Diez minutos más tarde, Iván Arnoldovich y Bolla, que llevaba una gorra de ancha visera y vestía un abrigo de paño con el cuello levantado, salían para ir al circo. La calma renació en el departamento.
Filip Filipovich entró en su consultorio. Encendió la lámpara que cubría una pesada pantalla verde y una tranquila claridad iluminó el amplio cuarto. El profesor empezó a caminar a lo ancho y a lo largo del consultorio. Durante largo rato la brasa verdosa de su cigarro brilló en la habitación. Filip Filipovich tenía las manos en los bolsillos y sombríos pensamientos atormentaban su ancha frente de hombre de ciencia. Chasqueaba los labios, tarareaba entre dientes y murmuraba algo sin cesar. Finalmente dejó su cigarro en el cenicero, se aproximó a un armario de vidrio y encendió las tres potentes lámparas que inundaron de luz el consultorio. Del tercer estante sacó un frasco de dimensiones reducidas y lo observó con aire preocupado. En el líquido denso y transparente se hallaba suspendido el pequeño tapón blancuzco que había sido extraído del cerebro de Bolla. Con los hombros encogidos, la boca crispada, profiriendo gruñidos desarticulados, Filip Filipovich lo devoraba con los ojos, como si buscase descubrir en esa diminuta esfera flotante la clave de los increíbles acontecimientos que habían alterado la paz de la casa de la Prechistienka.

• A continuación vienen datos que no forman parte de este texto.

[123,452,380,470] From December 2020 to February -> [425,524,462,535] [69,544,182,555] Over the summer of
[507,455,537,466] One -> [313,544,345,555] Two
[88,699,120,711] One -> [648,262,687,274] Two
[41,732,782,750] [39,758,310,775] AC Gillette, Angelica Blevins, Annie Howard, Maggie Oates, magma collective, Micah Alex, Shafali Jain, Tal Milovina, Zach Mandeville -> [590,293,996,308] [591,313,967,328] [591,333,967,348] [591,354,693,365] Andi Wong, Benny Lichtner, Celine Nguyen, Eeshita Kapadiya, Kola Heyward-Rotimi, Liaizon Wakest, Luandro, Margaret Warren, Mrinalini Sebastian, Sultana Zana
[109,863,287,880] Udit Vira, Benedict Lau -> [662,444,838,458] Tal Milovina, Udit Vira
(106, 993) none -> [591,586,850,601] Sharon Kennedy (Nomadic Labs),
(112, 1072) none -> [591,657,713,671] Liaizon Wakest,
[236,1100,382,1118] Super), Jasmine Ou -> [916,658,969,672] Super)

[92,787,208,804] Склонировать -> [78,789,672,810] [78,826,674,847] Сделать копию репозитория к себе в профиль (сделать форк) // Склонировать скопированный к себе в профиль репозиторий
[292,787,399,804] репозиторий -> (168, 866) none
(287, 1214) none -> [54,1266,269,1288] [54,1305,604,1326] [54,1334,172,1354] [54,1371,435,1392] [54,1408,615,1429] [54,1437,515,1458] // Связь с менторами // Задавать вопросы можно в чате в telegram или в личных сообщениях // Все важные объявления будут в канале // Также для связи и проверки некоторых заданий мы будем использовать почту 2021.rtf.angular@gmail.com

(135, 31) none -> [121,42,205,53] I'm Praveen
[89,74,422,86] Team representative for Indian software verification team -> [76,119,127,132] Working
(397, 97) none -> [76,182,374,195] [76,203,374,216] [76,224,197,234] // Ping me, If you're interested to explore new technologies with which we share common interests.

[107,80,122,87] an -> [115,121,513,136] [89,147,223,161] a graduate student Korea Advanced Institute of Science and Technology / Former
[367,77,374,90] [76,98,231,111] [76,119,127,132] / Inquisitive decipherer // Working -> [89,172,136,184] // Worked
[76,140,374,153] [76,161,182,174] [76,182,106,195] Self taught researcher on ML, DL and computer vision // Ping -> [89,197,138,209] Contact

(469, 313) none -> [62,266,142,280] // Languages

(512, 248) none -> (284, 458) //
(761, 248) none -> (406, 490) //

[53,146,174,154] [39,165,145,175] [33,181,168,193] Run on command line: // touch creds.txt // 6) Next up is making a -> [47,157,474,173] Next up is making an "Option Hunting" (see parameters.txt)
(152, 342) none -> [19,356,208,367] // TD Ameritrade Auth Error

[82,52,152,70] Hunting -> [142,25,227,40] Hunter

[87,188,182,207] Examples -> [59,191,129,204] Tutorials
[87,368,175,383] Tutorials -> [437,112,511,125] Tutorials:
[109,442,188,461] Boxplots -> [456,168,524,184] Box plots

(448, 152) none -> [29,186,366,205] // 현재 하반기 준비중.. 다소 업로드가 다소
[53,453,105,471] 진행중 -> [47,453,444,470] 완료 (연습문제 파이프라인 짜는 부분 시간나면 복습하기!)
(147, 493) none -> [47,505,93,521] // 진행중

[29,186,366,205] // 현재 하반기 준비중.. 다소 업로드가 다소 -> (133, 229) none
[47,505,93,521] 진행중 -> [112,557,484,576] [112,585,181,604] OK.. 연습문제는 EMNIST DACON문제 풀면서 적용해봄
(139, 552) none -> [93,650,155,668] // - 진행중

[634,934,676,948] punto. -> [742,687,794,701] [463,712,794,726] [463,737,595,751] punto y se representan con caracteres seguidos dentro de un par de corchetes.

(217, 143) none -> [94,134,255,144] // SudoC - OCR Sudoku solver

¿Acaso halló el sabio esa clave? El hecho es que después de terminar su examen, volvió a colocar el frasco en el armario, cerró la puerta del mismo con llave, guardó esta en el bolsillo del chaleco y se dejó caer en el diván de cuero con la cabeza hundida entre los hombros y las manos metidas en los bolsillos de su chaqueta. Permaneció largo tiempo así, masticando el extremo de un segundo cigarro y, finalmente, igual que un viejo Fausto, exclamó en la soledad verdosa del consultorio:
—Por Dios, creo que lo haré.
Nadie le contestó. En el departamento reinaba el silencio más absoluto. Como se sabe, después de las once de la noche el tránsito de la calle Obukhov cesa casi por completo. De tanto en tanto resonaban los pasos de algún transeúnte rezagado que pasaba detrás de los cortinados corridos y desaparecía en la noche. Llevándose una mano al bolsillo del chaleco, Filip Filipovich escuchaba la suave música de su reloj de repetición… Aguardaba con impaciencia el regreso de Bolla y del doctor Bormental.